■ **STORED DATA**:
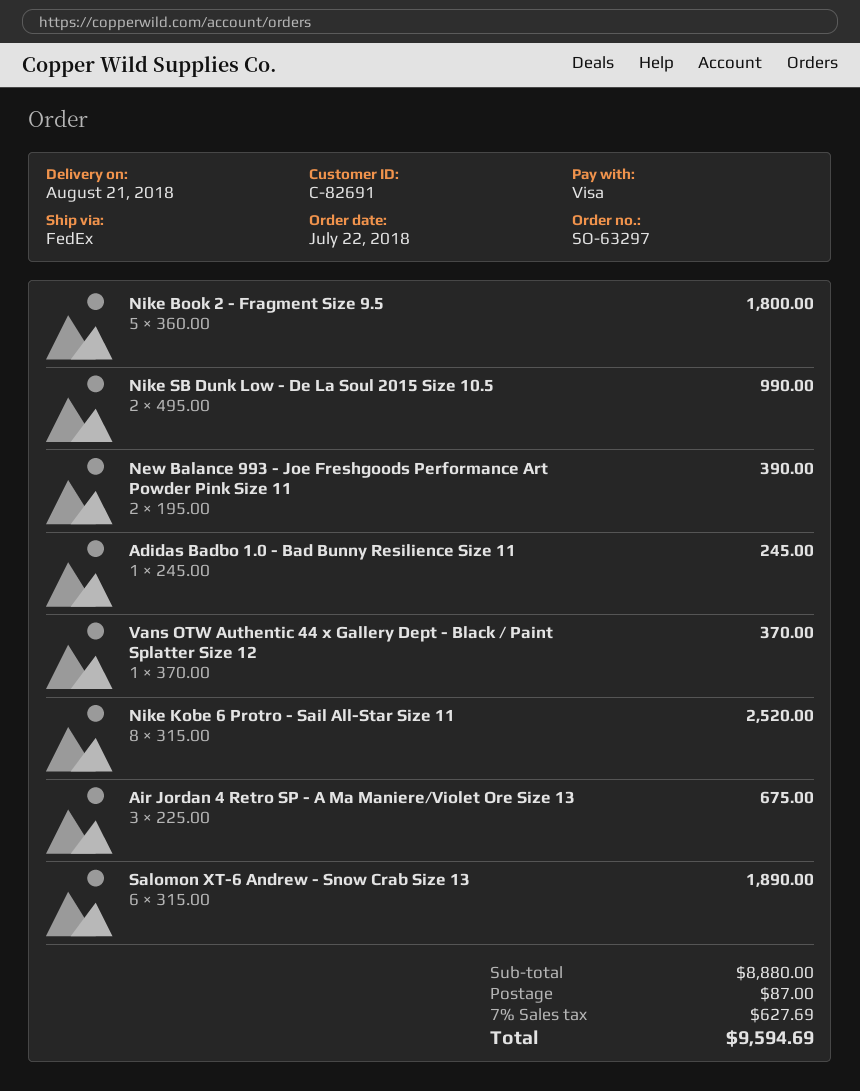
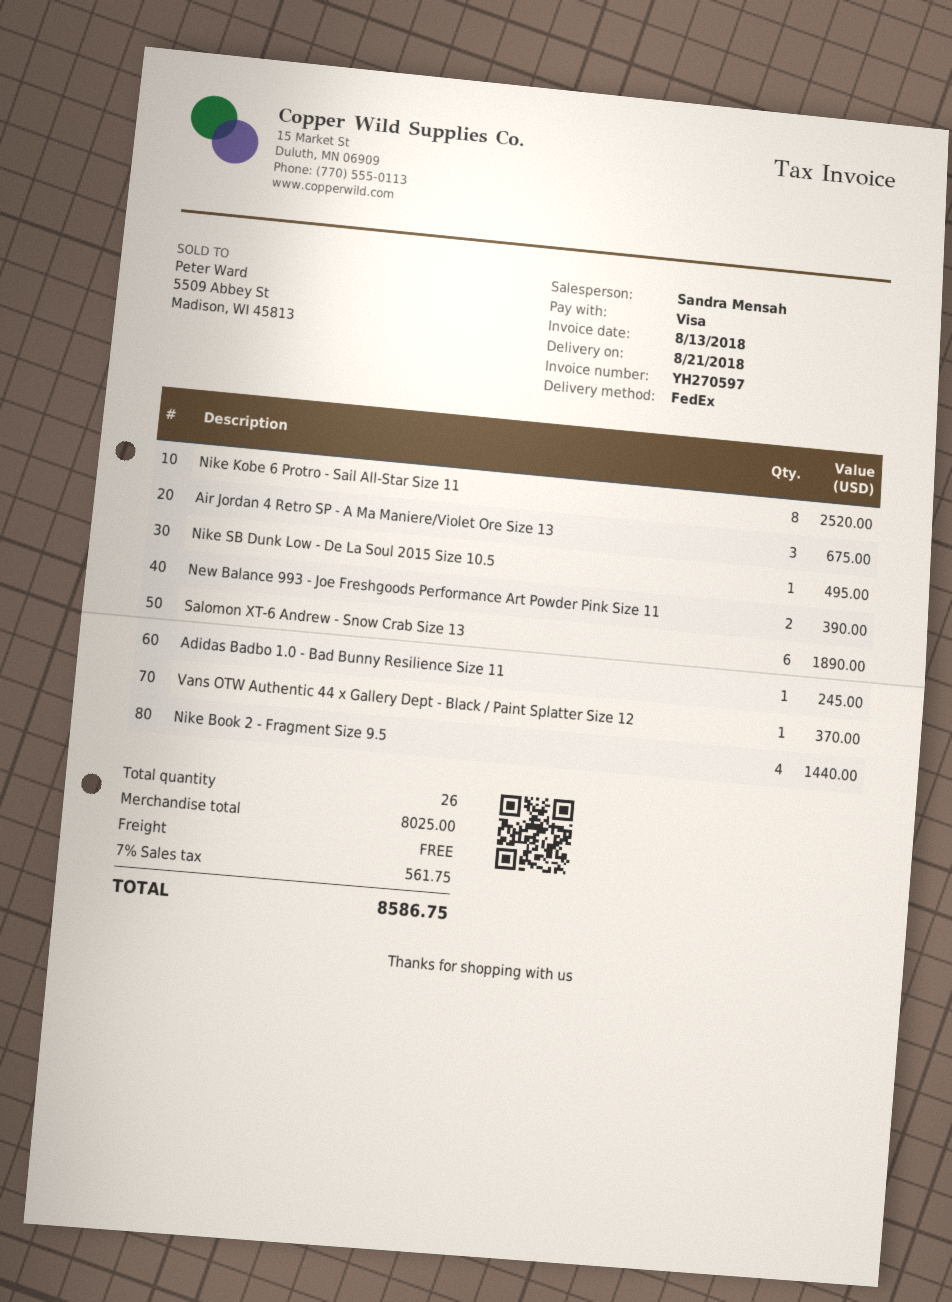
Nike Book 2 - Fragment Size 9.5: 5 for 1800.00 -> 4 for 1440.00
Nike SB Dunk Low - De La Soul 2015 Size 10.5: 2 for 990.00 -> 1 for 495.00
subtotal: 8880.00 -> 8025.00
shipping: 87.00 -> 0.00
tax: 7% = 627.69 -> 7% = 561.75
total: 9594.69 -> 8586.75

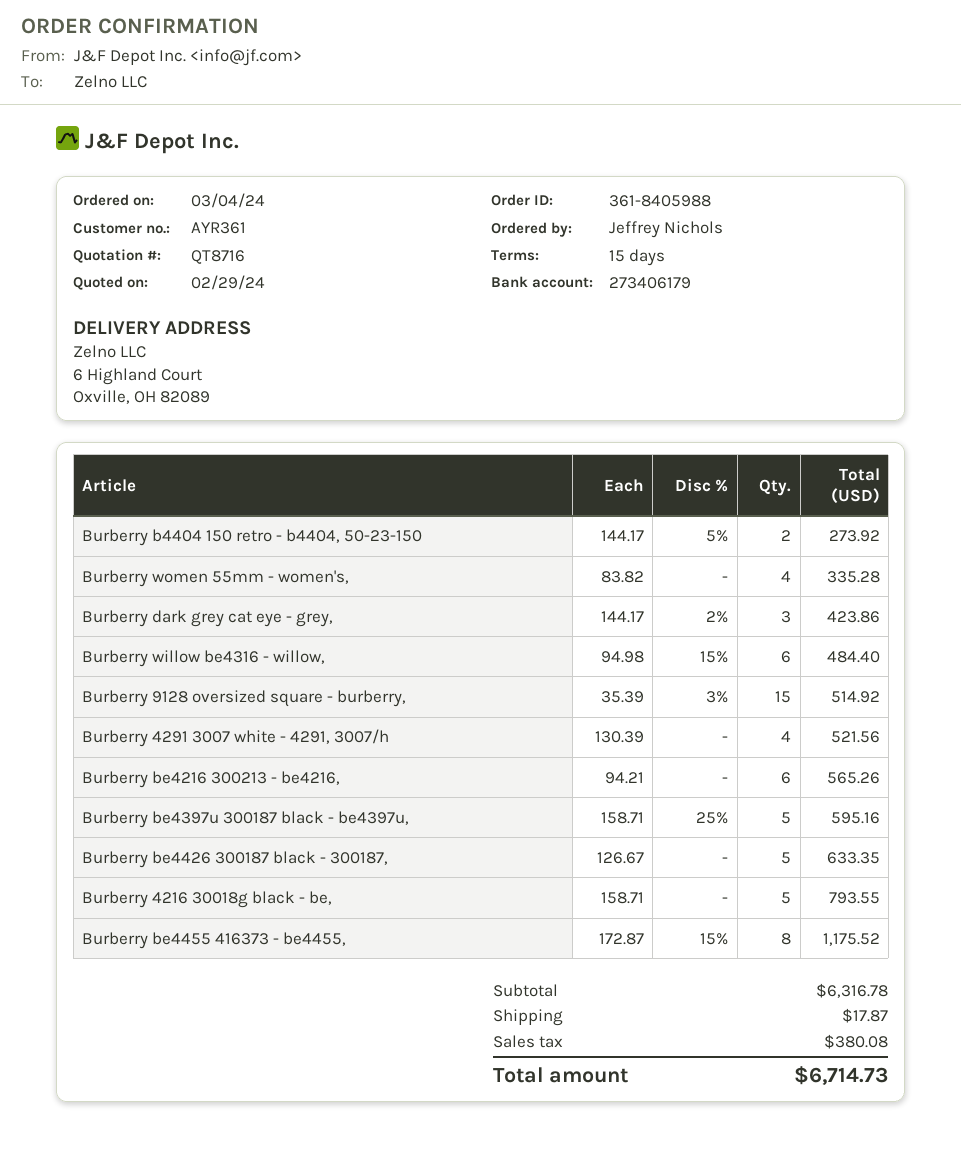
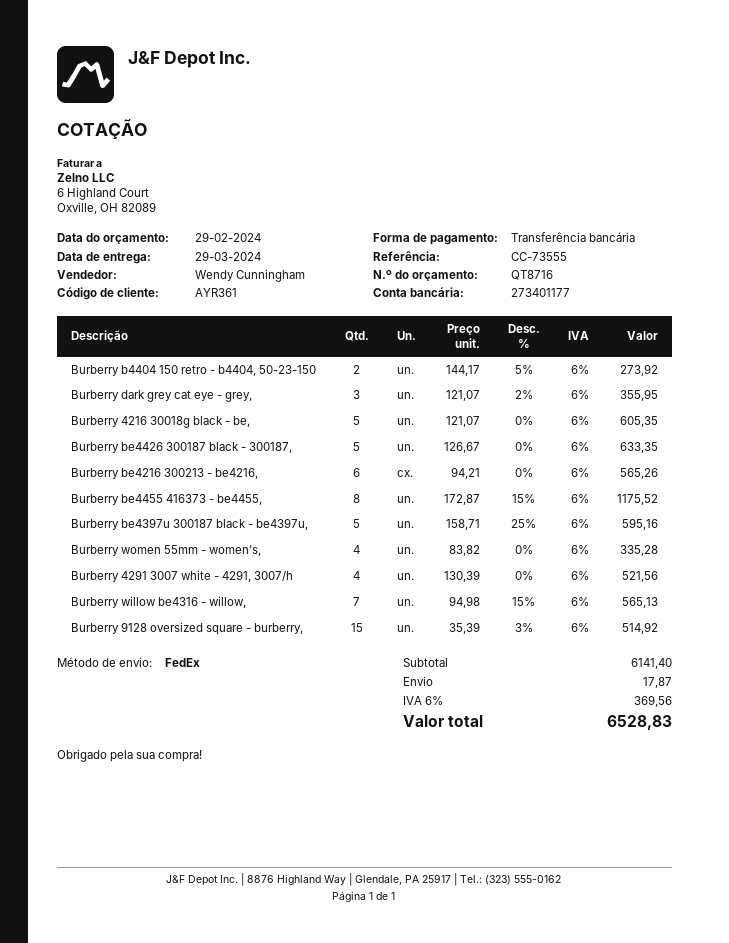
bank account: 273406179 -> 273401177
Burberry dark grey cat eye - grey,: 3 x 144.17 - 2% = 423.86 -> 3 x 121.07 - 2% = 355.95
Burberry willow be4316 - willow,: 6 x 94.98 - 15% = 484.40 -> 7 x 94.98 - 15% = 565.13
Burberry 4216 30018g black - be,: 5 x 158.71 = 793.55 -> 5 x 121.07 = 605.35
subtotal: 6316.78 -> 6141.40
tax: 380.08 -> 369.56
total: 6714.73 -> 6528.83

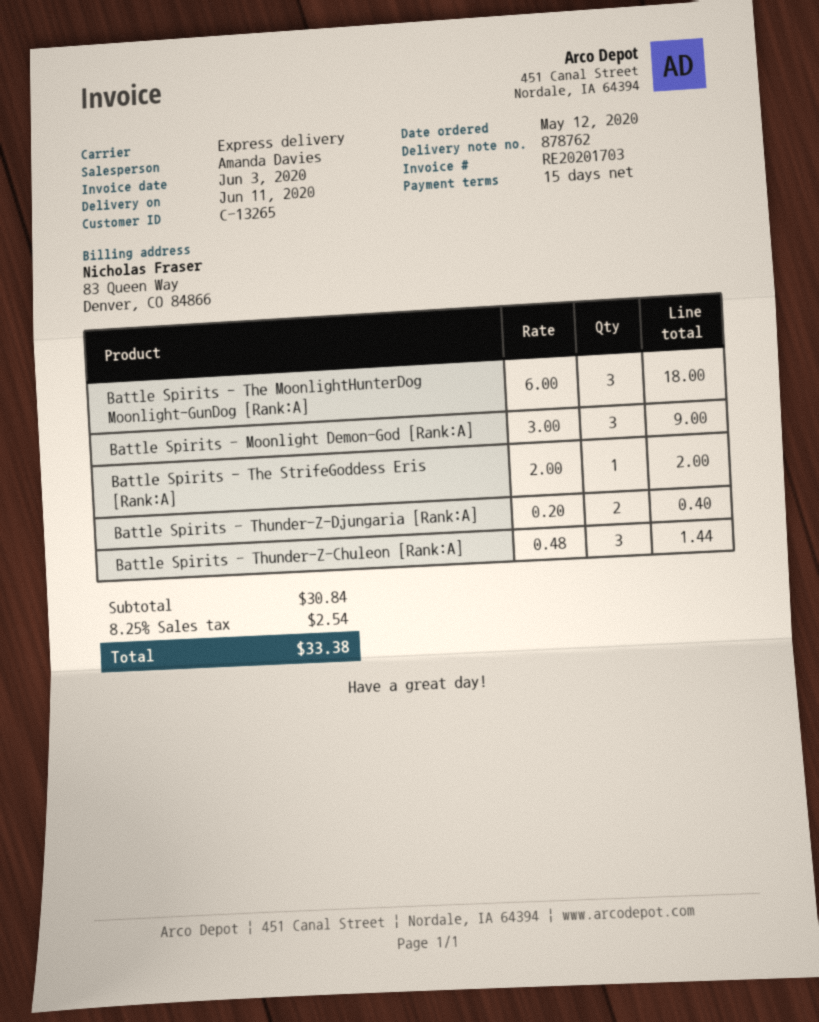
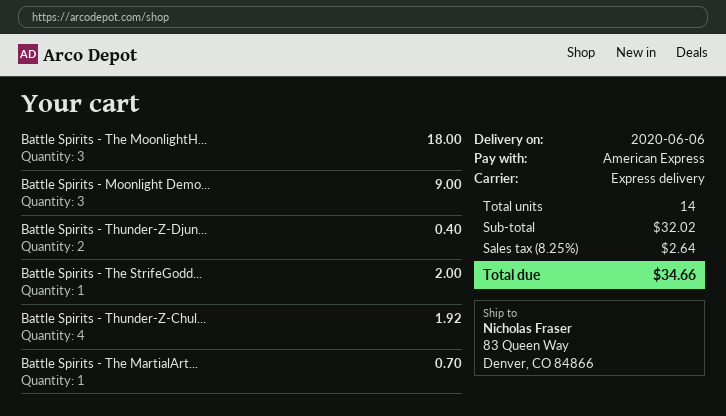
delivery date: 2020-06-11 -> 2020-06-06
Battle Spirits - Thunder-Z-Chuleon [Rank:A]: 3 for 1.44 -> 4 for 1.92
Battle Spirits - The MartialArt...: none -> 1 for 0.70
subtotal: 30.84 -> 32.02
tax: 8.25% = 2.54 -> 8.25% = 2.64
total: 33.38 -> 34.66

■ **TRY IT**:
Please transcribe exactly the lines from the start of the records through the line containing "Burberry willow be4316", leaving the pictures out.

■ **FINAL ANSWER**:
Nike Book 2 - Fragment Size 9.5: 5 for 1800.00 -> 4 for 1440.00
Nike SB Dunk Low - De La Soul 2015 Size 10.5: 2 for 990.00 -> 1 for 495.00
subtotal: 8880.00 -> 8025.00
shipping: 87.00 -> 0.00
tax: 7% = 627.69 -> 7% = 561.75
total: 9594.69 -> 8586.75

bank account: 273406179 -> 273401177
Burberry dark grey cat eye - grey,: 3 x 144.17 - 2% = 423.86 -> 3 x 121.07 - 2% = 355.95
Burberry willow be4316 - willow,: 6 x 94.98 - 15% = 484.40 -> 7 x 94.98 - 15% = 565.13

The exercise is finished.